I just finished up a free 7-day trial to HBO Max (thanks, Hulu!) in order to watch two things: Godzilla vs. Kong and Zack Snyder’s Justice League. I won’t bury the lede here—Godzilla vs. Kong is awesome, Justice League not so much. Use the free trial and watch them both!
***Spoilers for Godzilla vs. Kong and Justice League abound ahead!***
Godzilla vs. Kong’s greatest strength is the scale of its kaiju. When the alpha Titans take the screen, nothing rivals them. They’re mind-bogglingly enormous, with the effect played up by brief but potent shots of people scurrying like ants to get out of their way (both of these Big Daddies™ are close to 400 feet tall). We’re literally insects to Godzilla and his fellow Titans. Even our biggest creations—aircraft carriers, cities, skyscrapers—are dwarfed by them.

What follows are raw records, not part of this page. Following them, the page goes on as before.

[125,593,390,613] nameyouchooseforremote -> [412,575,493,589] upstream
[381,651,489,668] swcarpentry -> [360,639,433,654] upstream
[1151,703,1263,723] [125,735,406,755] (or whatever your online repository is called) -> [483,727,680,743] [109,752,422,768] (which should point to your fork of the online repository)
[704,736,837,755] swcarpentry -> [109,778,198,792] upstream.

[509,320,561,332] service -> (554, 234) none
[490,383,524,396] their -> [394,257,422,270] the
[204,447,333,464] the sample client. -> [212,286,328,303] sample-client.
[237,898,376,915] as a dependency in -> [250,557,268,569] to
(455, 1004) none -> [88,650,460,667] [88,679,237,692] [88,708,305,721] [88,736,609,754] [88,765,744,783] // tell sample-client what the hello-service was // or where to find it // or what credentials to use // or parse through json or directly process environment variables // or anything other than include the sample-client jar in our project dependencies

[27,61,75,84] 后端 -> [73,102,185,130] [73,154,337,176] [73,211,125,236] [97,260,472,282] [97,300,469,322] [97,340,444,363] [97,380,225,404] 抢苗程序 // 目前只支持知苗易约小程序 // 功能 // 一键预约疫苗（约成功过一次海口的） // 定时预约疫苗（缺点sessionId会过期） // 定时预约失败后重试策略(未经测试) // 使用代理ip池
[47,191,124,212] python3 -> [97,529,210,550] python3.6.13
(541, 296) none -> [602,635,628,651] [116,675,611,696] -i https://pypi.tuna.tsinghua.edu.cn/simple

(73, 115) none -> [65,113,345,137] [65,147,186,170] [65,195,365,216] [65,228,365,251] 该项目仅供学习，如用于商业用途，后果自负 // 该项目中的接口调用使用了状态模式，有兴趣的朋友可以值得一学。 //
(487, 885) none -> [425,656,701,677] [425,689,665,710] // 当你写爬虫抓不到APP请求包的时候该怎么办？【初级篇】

This shift in scale is strangely refreshing in 2021. The past year has shown how much a microscopic virus can reshape the real world; in a twisted way, Kong and company’s complete disregard for us tiny humans comes across like a form of wish fulfillment. If only we could so easily brush aside the threat of COVID, attempts to undermine our democracy, or the frustrations of online shopping.
All of the Lights
The human elements of Godzilla vs. Kong are essentially nonsense. We’ve got environmental messages (well-intended but lost in all the explosions), a running obsession with the hollow earth theory (along with a healthy dollop of reverse-gravitation), Paper Boi, Eleven, Coach Taylor, and Firefist. See what I mean? Nonsense. And as New Girl’s Schmidt once taught us, how do we deal with nonsense? We just don’t stand for it.
We’re here to see Godzilla and Kong to do what monsters do, and this movie delivers the goods. The early fight on an aircraft carrier is beautiful, taking place in broad daylight so we can see every right hook and nuclear breath blast. And the movie’s climactic Hong Kong throwdown is spectacular, the kind of 45-minute action scene that wins Oscars and leaves jaws agape. Kong, Godzilla (and later Mechagodzilla) rampage through one of the world’s most beautiful, crowded cities. It starts at night, with the city glowing with neon and radiation, before dawn breaks and puts all of the furious fighting on glorious display. It’s simply astounding.
And Now for Something Completely Different
All four of the Monsterverse films are on the platform, which meant I was able to watch 2019’s Godzilla: King of the Monsters too (verdict: meh, but King Ghidorah!). After the Monsterverse’s most recent entry I dialed up the newest addition to the other cinematic universe on HBO Max: Zack Snyder’s Justice League. It was a jarring contrast to Godzilla vs. Kong, to say the least.
The #SnyderCut’s long and tortuous road is fascinating, a powerful story of the film industry, the power of Extremely Online modern fandoms, and the toxic atmosphere present on some movie sets. The four-hour extended cut brings out the best in the divisive director: he presents some incredible imagery, particularly when Superman is resurrected, and provides the movie with its heart by filling out Cyborg’s character arc. Watching Victor Stone (Ray Fisher) listen to his father’s message at the end of the movie brought unexpected tears to my eyes.
Ultimately, though, Justice League’s genesis is more interesting than the actual film, and the Snyder Cut brings out the director’s worst impulses. Every visceral action scene is intercut with lingering, molasses-slow shots of the heroes, every pop of color is drowned out by shades of grey and black, and the excellent score is overwhelmed by licensed music that disrupts the story.
Godzilla vs. Kong and Zack Snyder’s Justice League present two very different options of what shared universe films can be. Godzilla shows how familiarity can be used to tell a new story, or at least an old story in an extremely entertaining and kinetic manner. Justice League is an exercise in indulgence, a lesson to be careful what fans wish/campaign incessantly on social media for. But thanks to the astounding deal that Warner Brothers struck with HBO, you don’t have to take my word for it—you can watch both and decide for yourself!